_EXERCISE DATA:_
┌────────

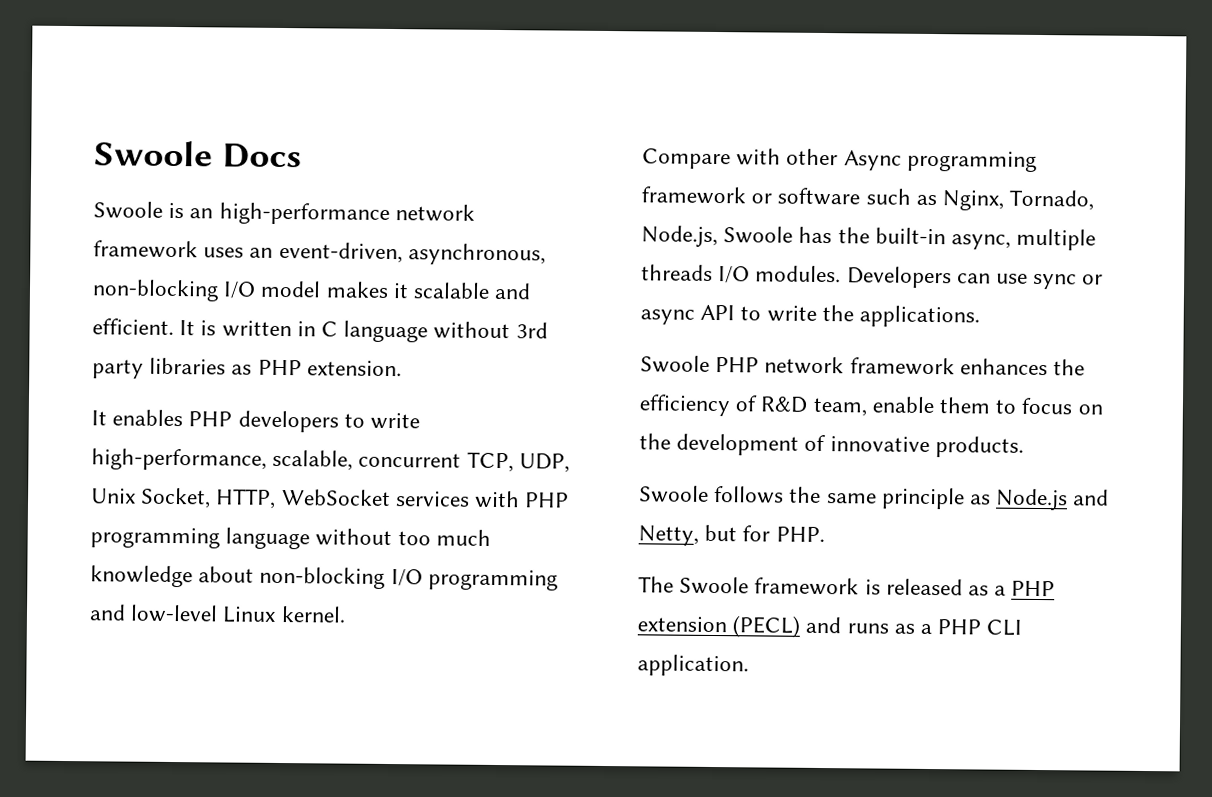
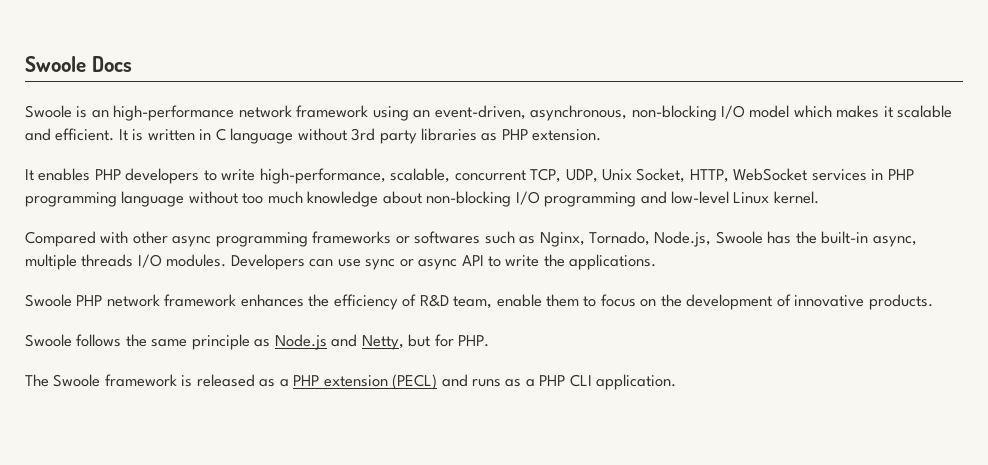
[203,247,245,258] uses -> [372,106,409,121] using
(322, 289) none -> [793,105,832,118] which
[474,490,521,509] with -> [871,169,884,180] in
[642,148,731,170] Compare -> [25,231,96,247] Compared
[843,150,1037,172] [641,186,861,206] Async programming framework or software -> [172,231,481,247] async programming frameworks or softwares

└────────

_DIRECTIONS FOR THIS TASK:_
Starting at the line with "[642,148,731,170] Compare ->", copy every line up to and including the last one in the entries above.

_ANSWER SPACE:_
[642,148,731,170] Compare -> [25,231,96,247] Compared
[843,150,1037,172] [641,186,861,206] Async programming framework or software -> [172,231,481,247] async programming frameworks or softwares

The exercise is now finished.